Les Liaisons dangereuses

Lettre XXI

Le Vicomte de Valmont à la Marquise de Merteuil

Enfin, ma belle amie, j’ai fait un pas en avant, mais un grand pas, et qui, s’il ne m’a pas conduit jusqu’au but, m’a fait connaître au moins que je suis dans la route et a dissipé la crainte où j’étais de m’être égaré. J’ai enfin déclaré mon amour, et quoiqu’on ait gardé le silence le plus obstiné, j’ai obtenu la réponse peut-être la moins équivoque et la plus flatteuse ; mais n’anticipons pas sur les événements et reprenons plus haut.

Vous vous souvenez qu’on faisait épier mes démarches. Eh bien ! j’ai voulu que ce moyen scandaleux tournât à l’édification publique, et voici ce que j’ai fait. J’ai chargé mon confident de me trouver, dans les environs, quelque malheureux qui eût besoin de secours. Cette commission n’était pas difficile à remplir. Hier après-midi, il me rendit compte qu’on devait saisir aujourd’hui, dans la matinée, les meubles d’une famille entière qui ne pouvait payer la taille. Je m’assurai qu’il n’y eût dans cette maison aucune fille ou femme dont l’âge ou la figure pussent rendre mon action suspecte, et quand je fus bien informé, je déclarai à souper mon projet d’aller à la chasse le lendemain. Ici je dois rendre justice à ma présidente ; sans doute elle eut quelques remords des ordres qu’elle avait donnés, et n’ayant pas la force de vaincre sa curiosité, elle eut au moins celle de contrarier mon désir : il devait faire une chaleur excessive, je risquais de me rendre malade, je ne tuerais rien et me fatiguerais en vain ; et pendant ce dialogue, ses yeux, qui parlaient peut-être mieux qu’elle ne voulait, me faisaient assez connaître qu’elle désirait que je prisse pour bonnes ces mauvaises raisons. Je n’avais garde de m’y rendre, comme vous pouvez croire, et je résistai de même à une petite diatribe contre la chasse et les chasseurs et à un petit nuage d’humeur qui obscurcit, toute la soirée, cette figure céleste. Je craignis un moment que ses ordres ne fussent révoqués et que sa délicatesse ne me nuisît. Je ne calculais pas la curiosité d’une femme ; aussi me trompais-je. Mon chasseur me rassura dès le soir même, et je me couchai satisfait.

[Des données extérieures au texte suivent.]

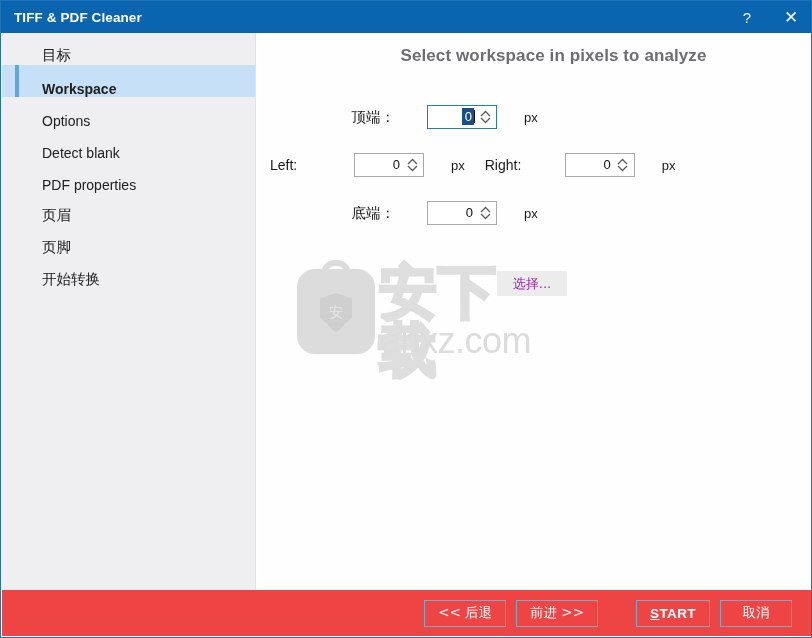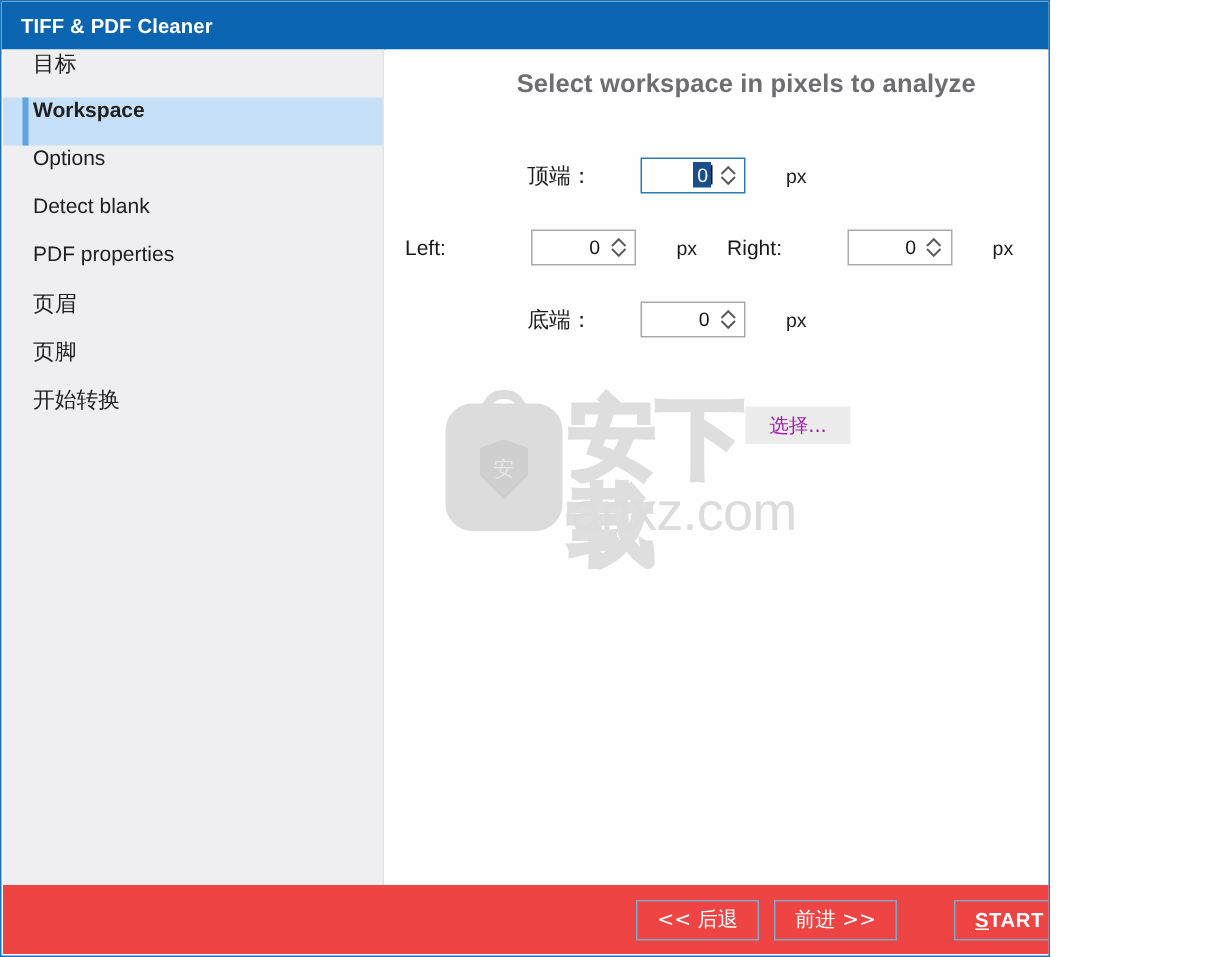"TIFF & PDF Cleaner" .window { width: 700px -> 812px }
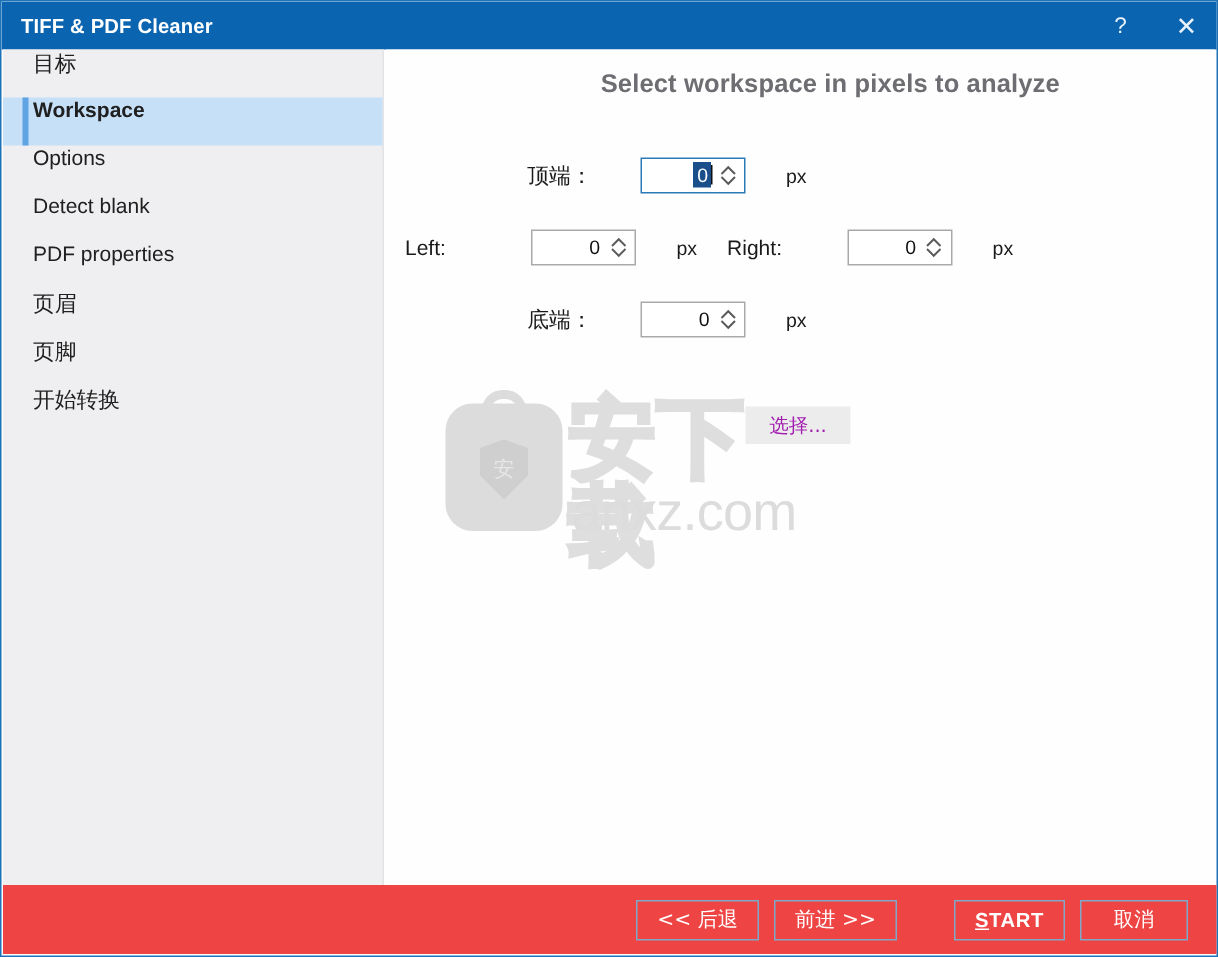"目标" .nav-item { align-items: flex-start -> flex-end; padding-left: 20px -> 40px }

Au point du jour, je me lève et je pars. A peine à cinquante pas du château, j’aperçois mon espion qui me suit. J’entre en chasse et marche à travers champs vers le village où je voulais me rendre, sans autre plaisir, dans ma route, que de faire courir le drôle qui me suivait et qui, n’osant pas quitter les chemins, parcourait souvent, à toute course, un espace triple du mien. A force de l’exercer, j’ai eu moi-même une extrême chaleur et je me suis assis au pied d’un arbre. N’a-t-il pas eu l’insolence de couler derrière un buisson qui n’était pas à vingt pas de moi et de s’y asseoir aussi ? J’ai été tenté un moment de lui envoyer mon coup de fusil, qui, quoique de petit plomb seulement, lui aurait donné une leçon suffisante sur les dangers de la curiosité ; heureusement pour lui, je me suis ressouvenu qu’il était utile et même nécessaire à mes projets : cette réflexion l’a sauvé.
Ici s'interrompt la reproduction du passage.